### [PROBLEM TO WORK ON]
I'd like every entry transcribed word for word, with no pictures.

====================

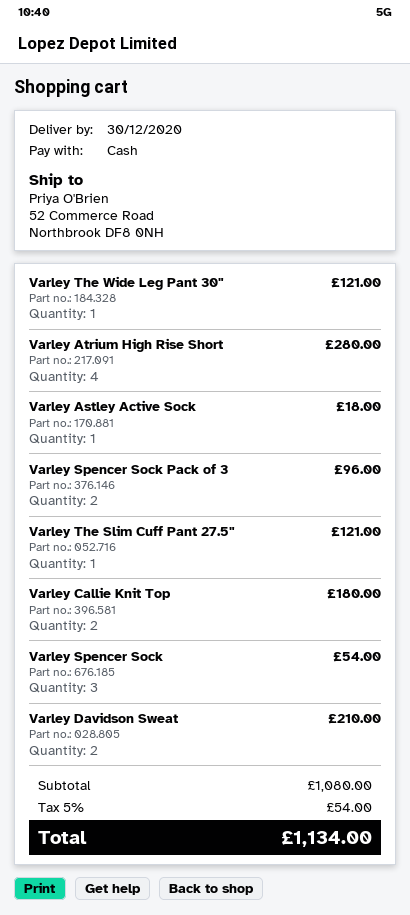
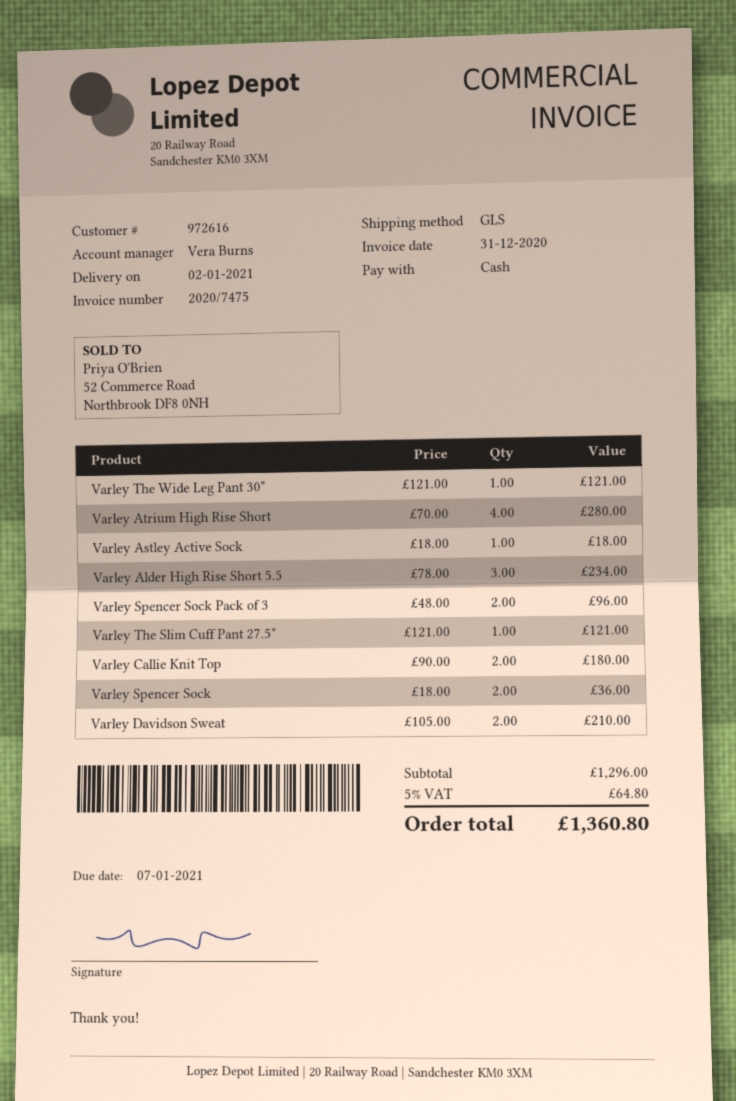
delivery date: 2020-12-30 -> 2021-01-02
Varley Spencer Sock: 3 for 54.00 -> 2 for 36.00
Varley Alder High Rise Short 5.5: none -> 3 for 234.00
subtotal: 1080.00 -> 1296.00
tax: 5% = 54.00 -> 5% = 64.80
total: 1134.00 -> 1360.80

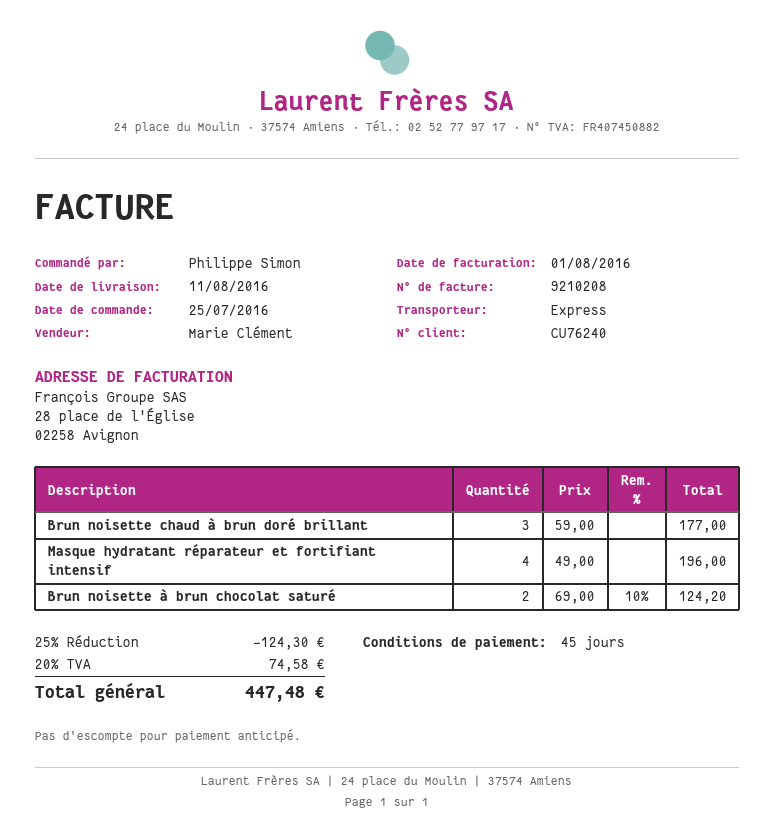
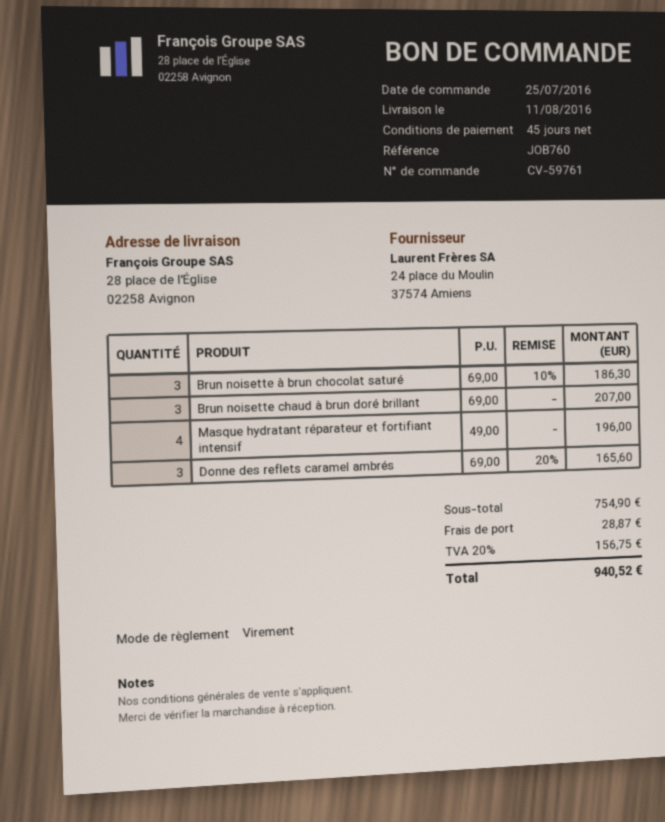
Brun noisette chaud à brun doré brillant: 3 x 59.00 = 177.00 -> 3 x 69.00 = 207.00
Brun noisette à brun chocolat saturé: 2 x 69.00 - 10% = 124.20 -> 3 x 69.00 - 10% = 186.30
Donne des reflets caramel ambrés: none -> 3 x 69.00 - 20% = 165.60
discount: 25% = 124.30 -> none
shipping: none -> 28.87
tax: 20% = 74.58 -> 20% = 156.75
total: 447.48 -> 940.52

====================

### [SOLUTION]
delivery date: 2020-12-30 -> 2021-01-02
Varley Spencer Sock: 3 for 54.00 -> 2 for 36.00
Varley Alder High Rise Short 5.5: none -> 3 for 234.00
subtotal: 1080.00 -> 1296.00
tax: 5% = 54.00 -> 5% = 64.80
total: 1134.00 -> 1360.80

Brun noisette chaud à brun doré brillant: 3 x 59.00 = 177.00 -> 3 x 69.00 = 207.00
Brun noisette à brun chocolat saturé: 2 x 69.00 - 10% = 124.20 -> 3 x 69.00 - 10% = 186.30
Donne des reflets caramel ambrés: none -> 3 x 69.00 - 20% = 165.60
discount: 25% = 124.30 -> none
shipping: none -> 28.87
tax: 20% = 74.58 -> 20% = 156.75
total: 447.48 -> 940.52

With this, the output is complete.